Ahmed Abdelali, Steve Helmreich and I just submitted a paper to CAASL3: Computational Approaches to Arabic Script-based Languages to be held in Ottawa on August 26th. It reports on work we have done on geographical classification of Arabic text. We presented a paper on this topic at the Chicago Colloquia on Digital Humanities and Computer Science back in November 2008 (Linguistic Dumpster Diving: Geographical Classification of Arabic Text – pdf). At that colloqiua a number of people gave us good suggestions and criticisms. Our work since then has included investigating the suggestions these people made and also addressing the criticisms. For example, one individual suggested we look at non-linear methods of classification.One thing we did was to compare learning algorithms on this task.
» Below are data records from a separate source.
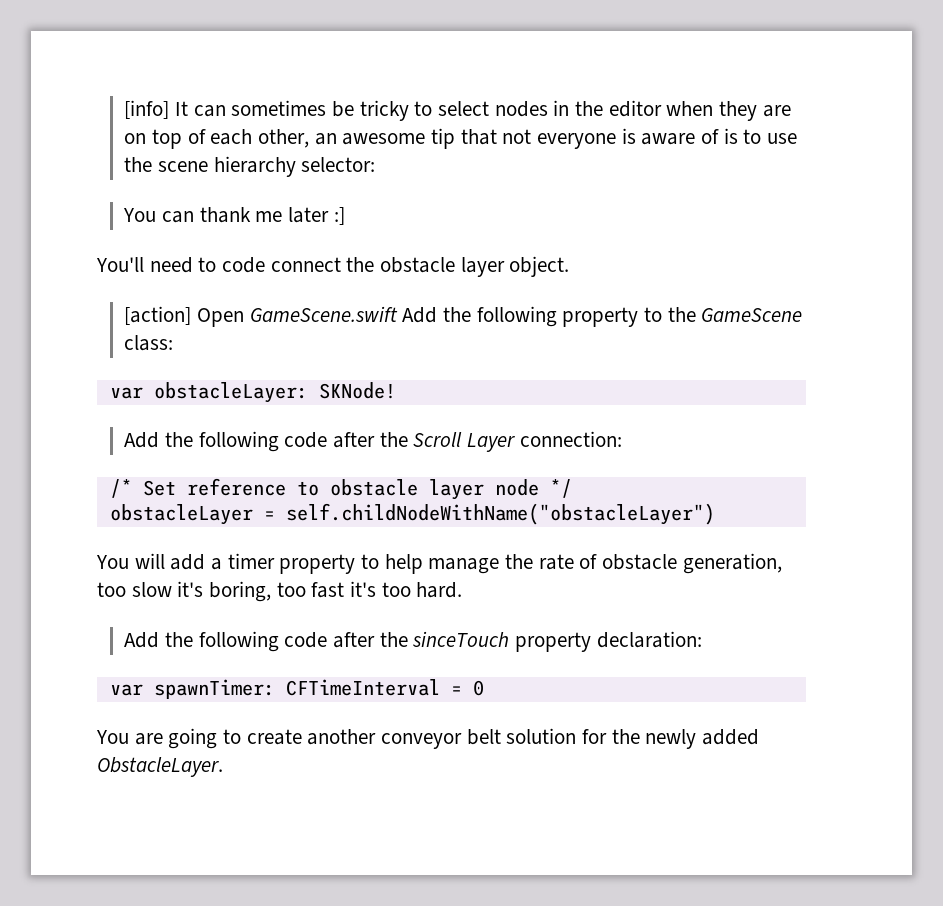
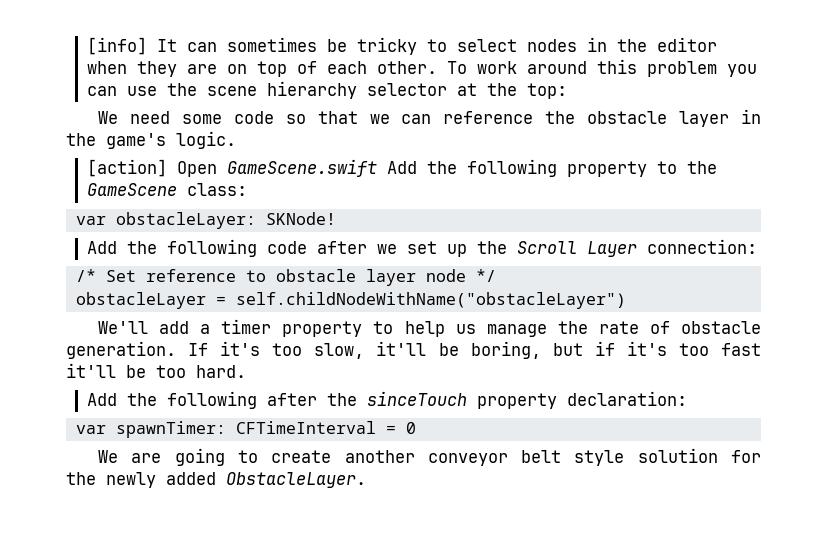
[258,128,798,149] [124,156,376,177] [123,207,345,225] [96,256,570,277] other, an awesome tip that not everyone is aware of is to use the scene hierarchy selector: // You can thank me later :] // You'll need to code connect the obstacle layer object. -> [377,59,758,77] [87,81,568,99] [98,109,761,127] [66,131,236,149] other. To work around this problem you can use the scene hierarchy selector at the top: // We need some code so that we can reference the obstacle layer in the game's logic.
(376, 440) none -> [377,241,468,257] we set up
[96,553,165,569] You will -> [98,321,149,334] We'll
(423, 564) none -> [455,324,476,334] us
[682,553,782,574] [97,581,377,602] generation, too slow it's boring, too fast it's -> [66,341,762,359] [66,363,146,378] generation. If it's too slow, it'll be boring, but if it's too fast it'll be
[284,632,328,648] code -> (258, 400) none
[96,730,129,744] You -> [98,450,119,463] We
(501, 737) none -> [574,450,625,466] style

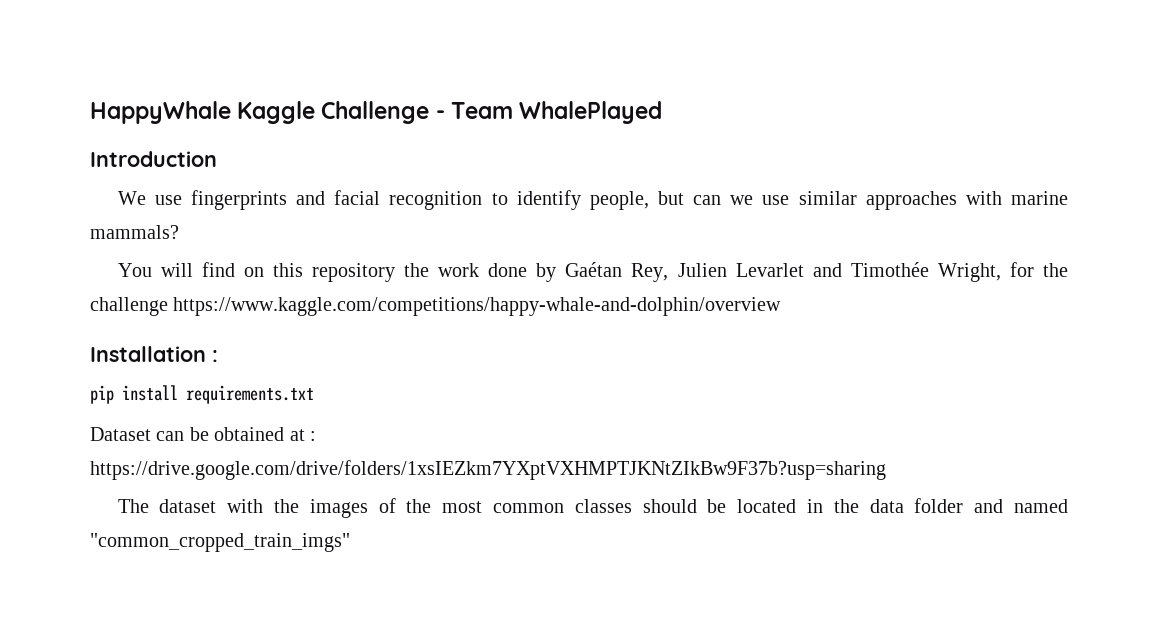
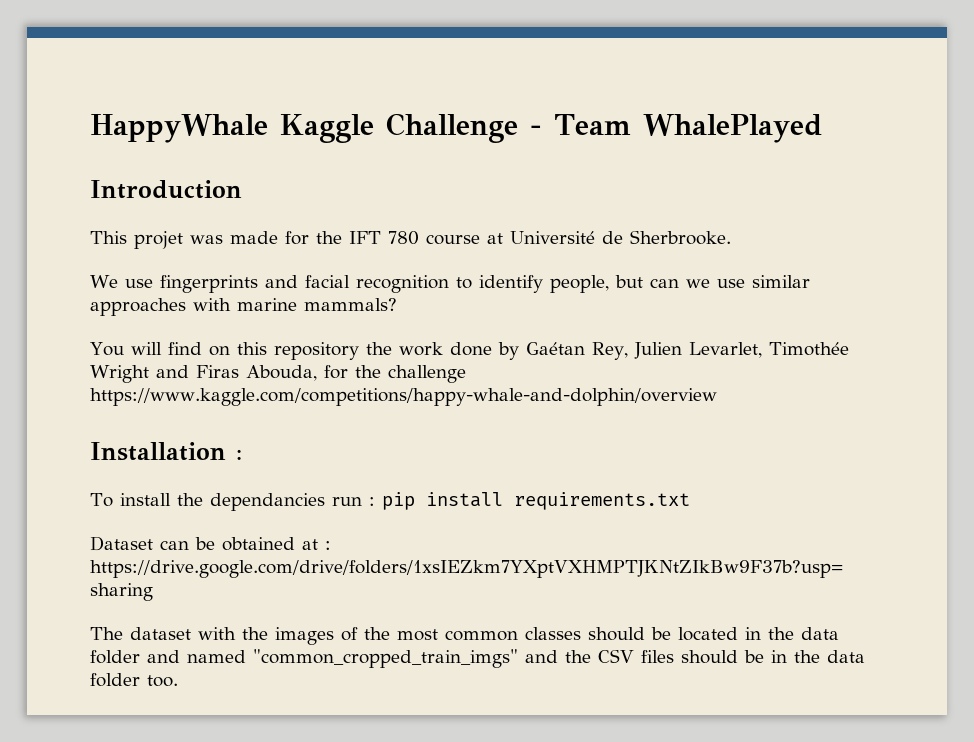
(217, 159) none -> [90,230,731,249] // This projet was made for the IFT 780 course at Université de Sherbrooke.
[735,262,1001,282] Levarlet and Timothée Wright, -> [688,342,849,358] [90,365,317,383] Levarlet, Timothée Wright and Firas Abouda,
(218, 356) none -> [90,493,375,511] To install the dependancies run :
(350, 542) none -> [525,649,865,664] [90,673,178,687] and the CSV files should be in the data folder too.

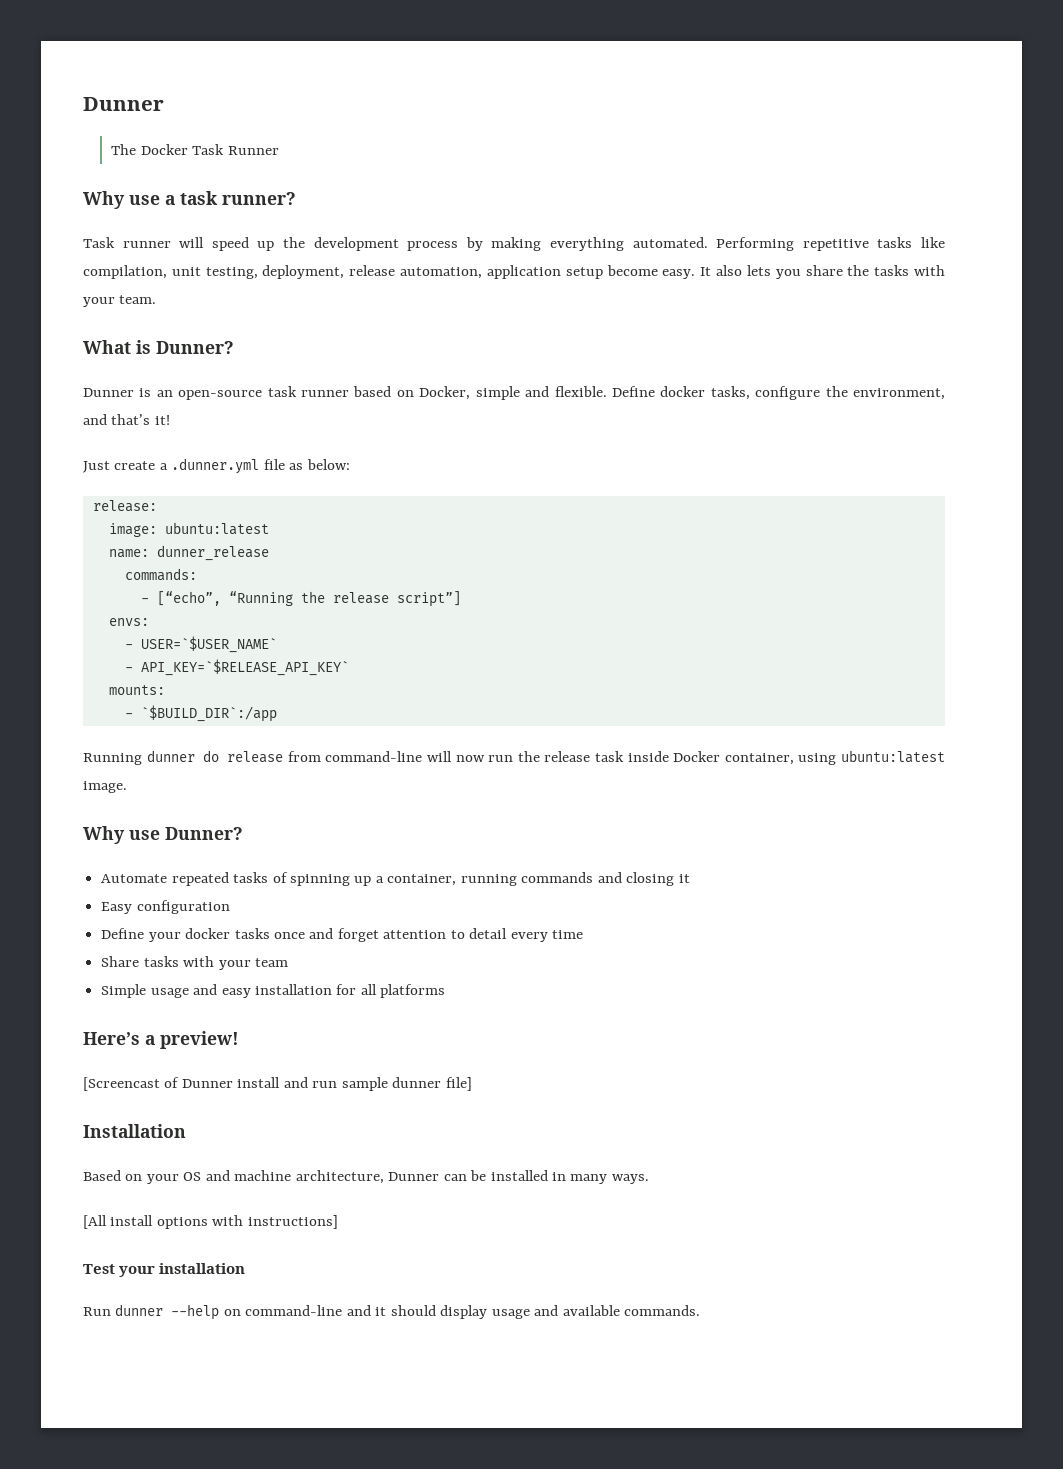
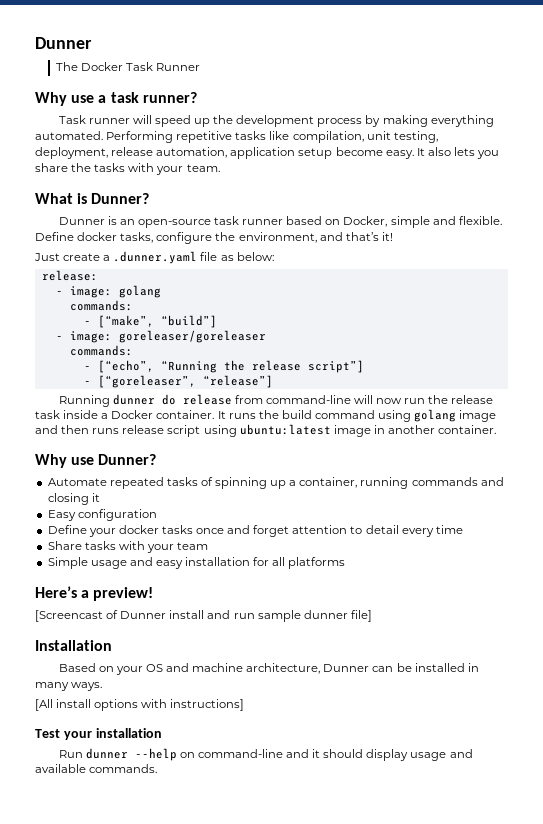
[171,458,260,474] .dunner.yml -> [113,251,198,264] .dunner.yaml
[108,522,269,537] [108,545,269,561] image: ubuntu:latest // name: dunner_release -> [55,285,161,298] [69,300,133,311] [83,315,217,328] [55,330,266,343] - image: golang // commands: // - [“make”, “build”] // - image: goreleaser/goreleaser
[108,618,149,626] [124,636,277,653] [124,659,349,676] [108,685,165,695] [124,705,277,722] // envs: // - USER=`$USER_NAME` // - API_KEY=`$RELEASE_API_KEY` // mounts: // - `$BUILD_DIR`:/app -> [83,375,273,388] // - [“goreleaser”, “release”]
[673,750,946,765] [83,781,127,793] Docker container, using ubuntu:latest image. -> [101,409,497,422] [35,424,497,437] a Docker container. It runs the build command using golang image and then runs release script using ubuntu:latest image in another container.

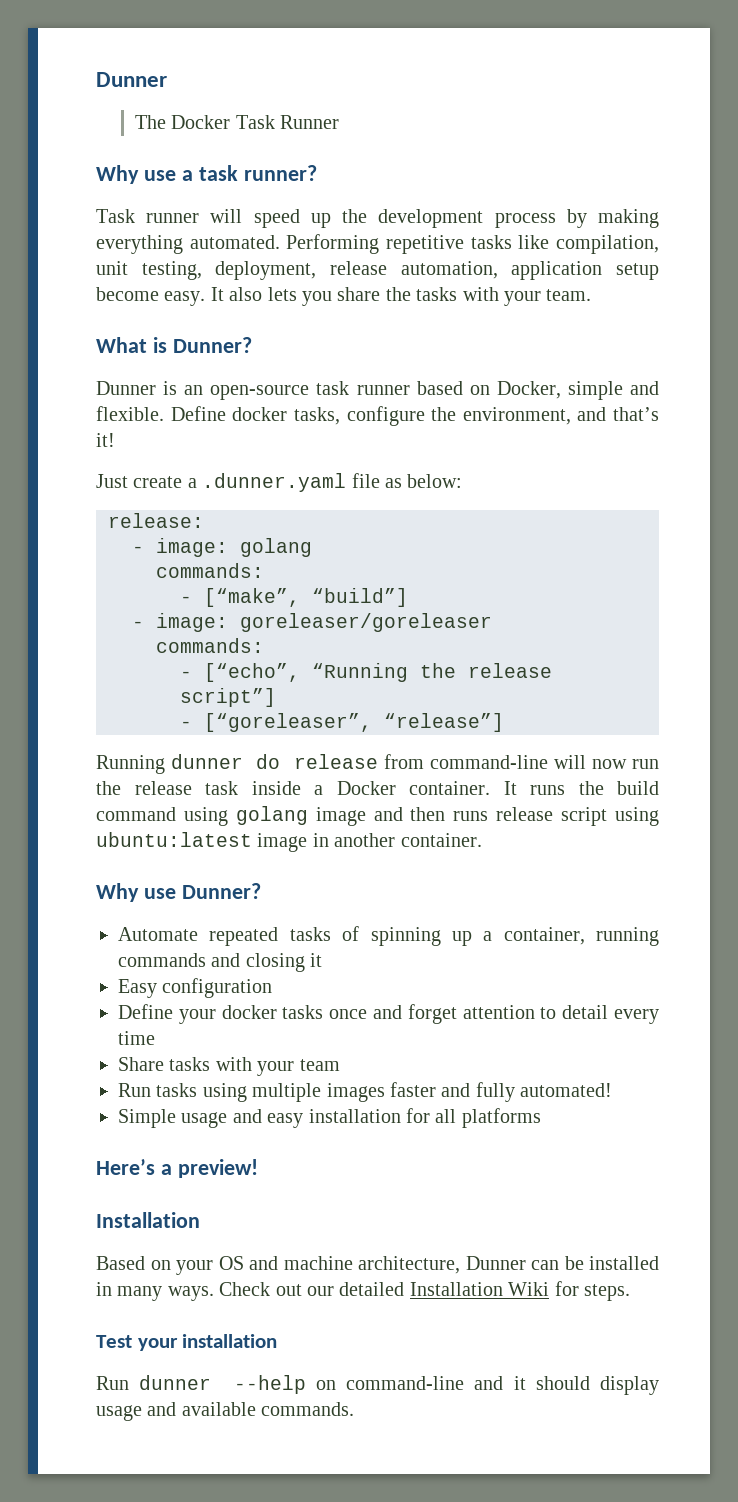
(209, 546) none -> [118,1082,613,1102] // Run tasks using multiple images faster and fully automated!
[35,610,372,622] // [Screencast of Dunner install and run sample dunner file] -> (258, 1168) none
[35,699,245,711] // [All install options with instructions] -> [219,1281,630,1301] Check out our detailed Installation Wiki for steps.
In our original work we used a support vector machine approach. We compared that approach to C4.5 decision trees, Bagging C4.5, Hyperpipes, nearest neighbor, K-nearest neighbors, Naive Bayes, Neural Network classifiers, SMO with a polynomial kernel and SMO with an RBF kernel. Of these, SMO with a polynomial kernel, neural nets, and Bagging C4.5 appear to perform the best. In addition, we invested the performance improvement from adding data from new sources. We are continuing work in this area. If you have any questions or suggestions please let us know.